BEGIN Data shown

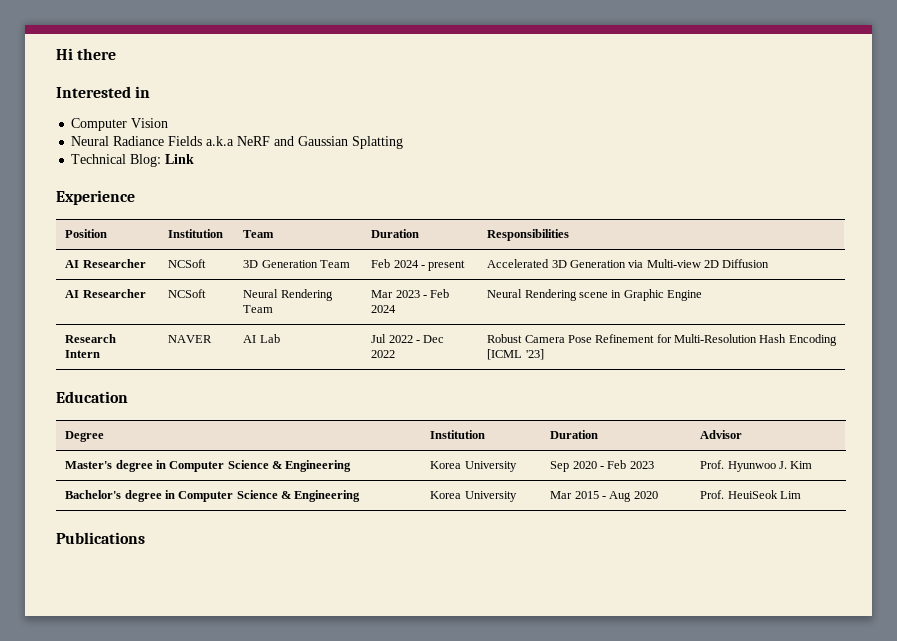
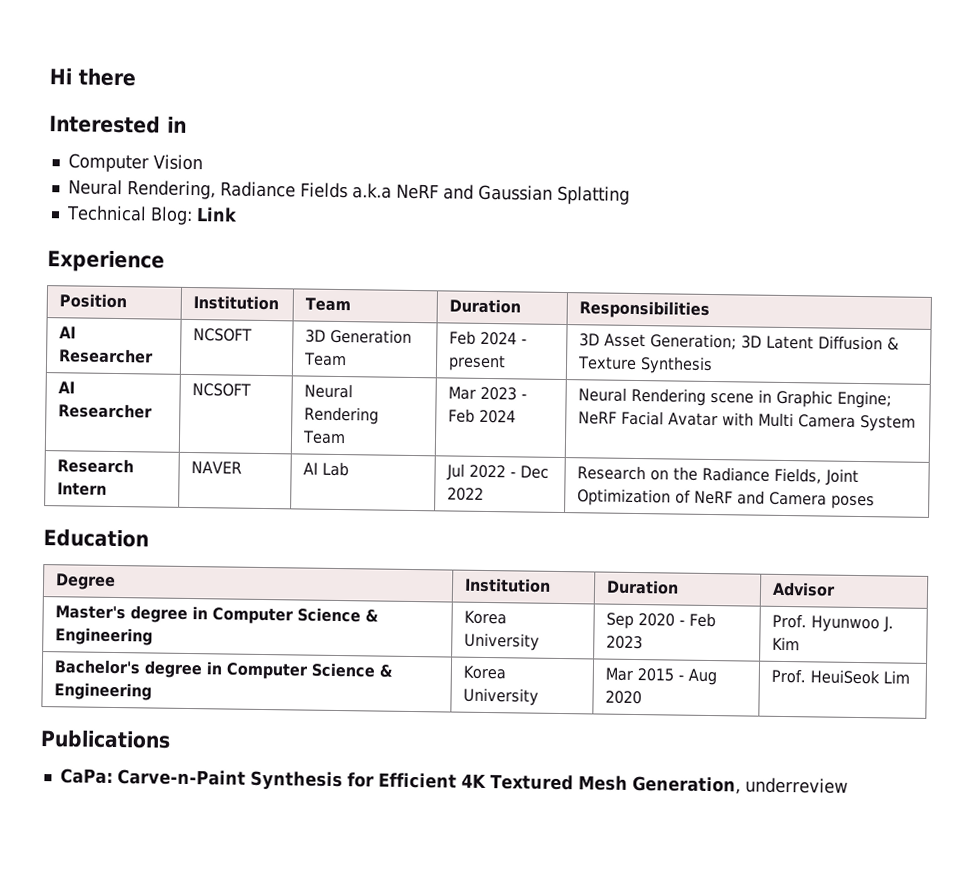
- Neural Radiance Fields a.k.a NeRF and Gaussian Splatting
+ Neural Rendering, Radiance Fields a.k.a NeRF and Gaussian Splatting
- AI Researcher | NCSoft | 3D Generation Team | Feb 2024 - present | Accelerated 3D Generation via Multi-view 2D Diffusion
- AI Researcher | NCSoft | Neural Rendering Team | Mar 2023 - Feb 2024 | Neural Rendering scene in Graphic Engine
+ AI Researcher | NCSOFT | 3D Generation Team | Feb 2024 - present | 3D Asset Generation; 3D Latent Diffusion & Texture Synthesis
+ AI Researcher | NCSOFT | Neural Rendering Team | Mar 2023 - Feb 2024 | Neural Rendering scene in Graphic Engine; NeRF Facial Avatar with Multi Camera System
- Research Intern | NAVER | AI Lab | Jul 2022 - Dec 2022 | Robust Camera Pose Refinement for Multi-Resolution Hash Encoding [ICML '23]
+ Research Intern | NAVER | AI Lab | Jul 2022 - Dec 2022 | Research on the Radiance Fields, Joint Optimization of NeRF and Camera poses
+ CaPa: Carve-n-Paint Synthesis for Efficient 4K Textured Mesh Generation, underreview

END Data shown

An exact copy of the lines from the one containing "and Camera poses" through the last line of the material, both included, is to be printed, and nothing else.

+ Research Intern | NAVER | AI Lab | Jul 2022 - Dec 2022 | Research on the Radiance Fields, Joint Optimization of NeRF and Camera poses
+ CaPa: Carve-n-Paint Synthesis for Efficient 4K Textured Mesh Generation, underreview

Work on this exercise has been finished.